Although not required, several aspects of the present disclosure are described in the general context of computer-executable instructions, such as routines executed by a general-purpose computer (e,g., a server computer, wireless device, or persona /laptop computer). Those skilled in the relevant art will appreciate that aspects of the present disclosure can be practiced with other communications, data processing, or computer system configurations, including Internet appliances, hand-held devices (including personal digital assistants (PDAs)), wearable computers, cellular or mobile phones, embedded computers (including those coupled to vehicles), programmable consumer electronics, set-top boxes, network PCs, mini-computers, mainframe computers, and the like. Moreover, while the description provided herein is made in reference to collecting GDT readings, meter data may be collected on a different periodic intervals (weekly, monthly, etc.) or on a programmed basis. In addition, those skilled in the art and others will recognize the same or substantially similar concepts discussed herein with relation to Gas Day Take may be applied to other utility services.

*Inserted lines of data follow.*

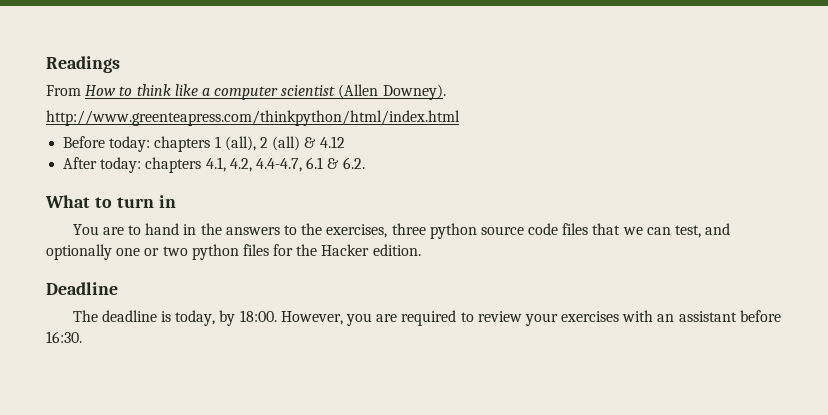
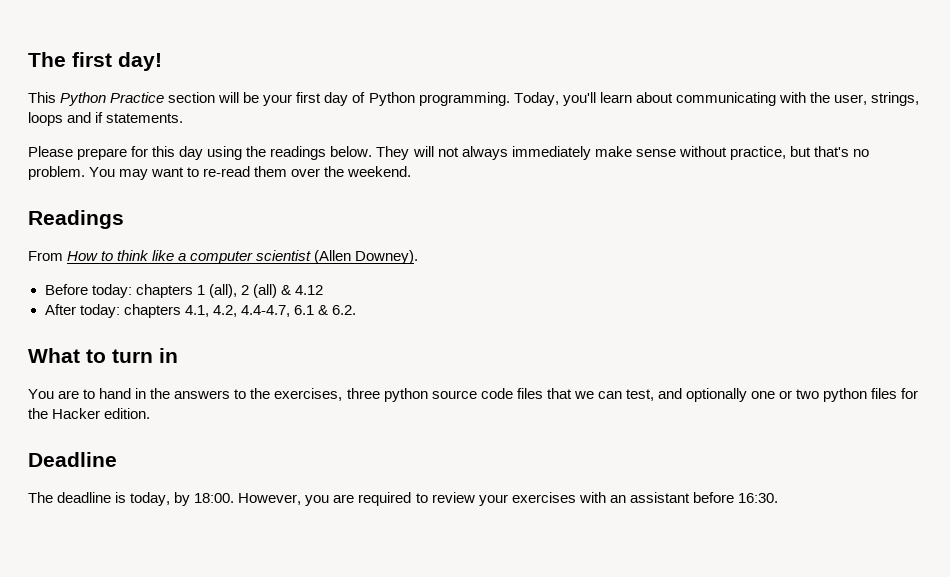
(46, 64) none -> [28,52,162,71] [28,92,919,106] [28,112,184,126] [28,146,869,160] [28,166,412,180] The first day! // This Python Practice section will be your first day of Python programming. Today, you'll learn about communicating with the user, strings, loops and if statements. // Please prepare for this day using the readings below. They will not always immediately make sense without practice, but that's no problem. You may want to re-read them over the weekend. //
[46,110,460,126] // http://www.greenteapress.com/thinkpython/html/index.html -> (419, 257) none

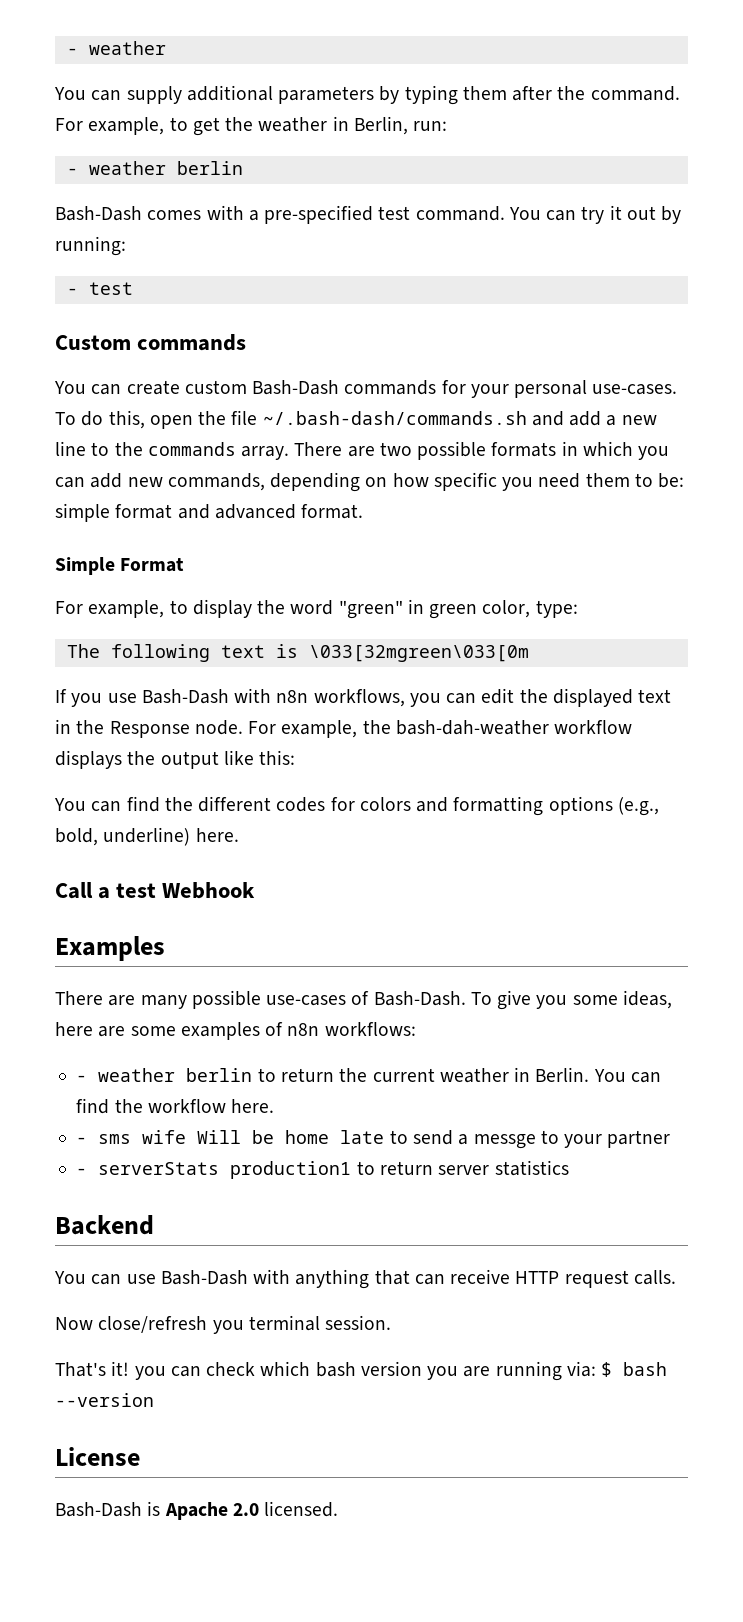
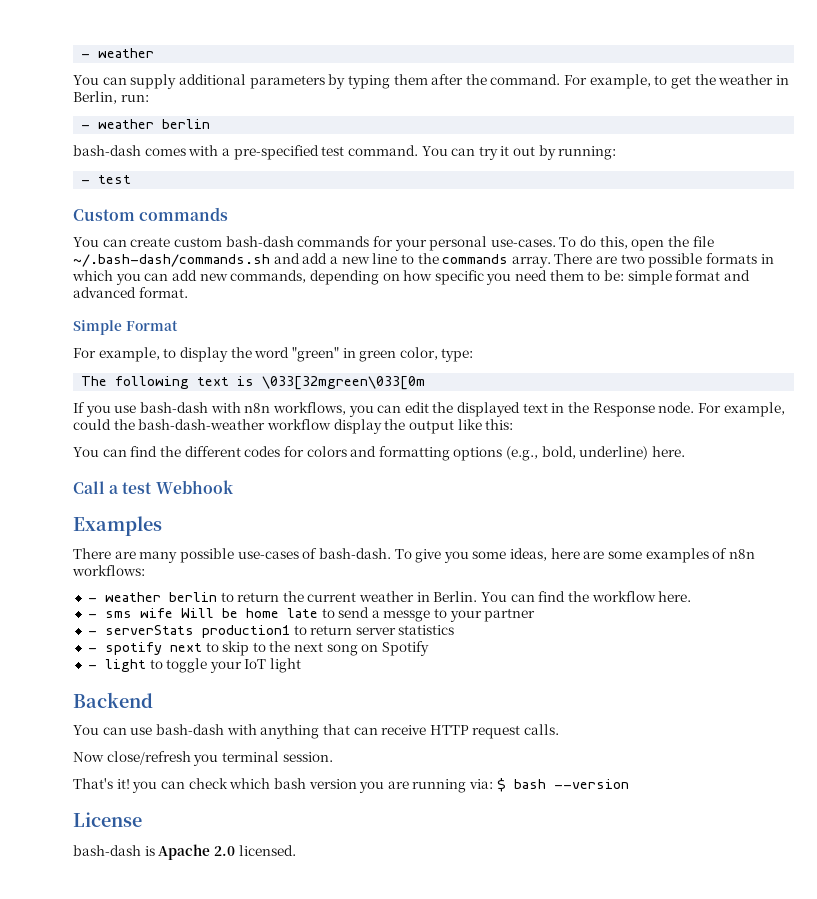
[55,206,142,221] Bash-Dash -> [73,145,141,156] bash-dash
[252,380,340,395] Bash-Dash -> [225,236,294,247] bash-dash
[141,689,229,704] Bash-Dash -> [139,402,208,413] bash-dash
[362,720,633,735] [55,750,122,769] the bash-dah-weather workflow displays -> [73,419,382,434] could the bash-dash-weather workflow display
[373,991,466,1006] Bash-Dash. -> [318,548,391,559] bash-dash.
(569, 1168) none -> [87,641,430,656] [87,658,302,673] // - spotify next to skip to the next song on Spotify // - light to toggle your IoT light
[160,1270,248,1285] Bash-Dash -> [155,724,224,735] bash-dash
[55,1502,142,1517] Bash-Dash -> [73,845,141,856] bash-dash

Several aspects of the present disclosure can be embodied in a special purpose computer or data processor that is specifically programmed, configured, or constructed to perform one or more of the computer-executable instructions explained in detail herein.
Several aspects of the present disclosure can also be practiced in distributed computing environments where tasks or modules are performed by remote processing devices, which may be linked through a communication network. In a distributed computing environment, program modules may be located in both local and remote memory storage devices.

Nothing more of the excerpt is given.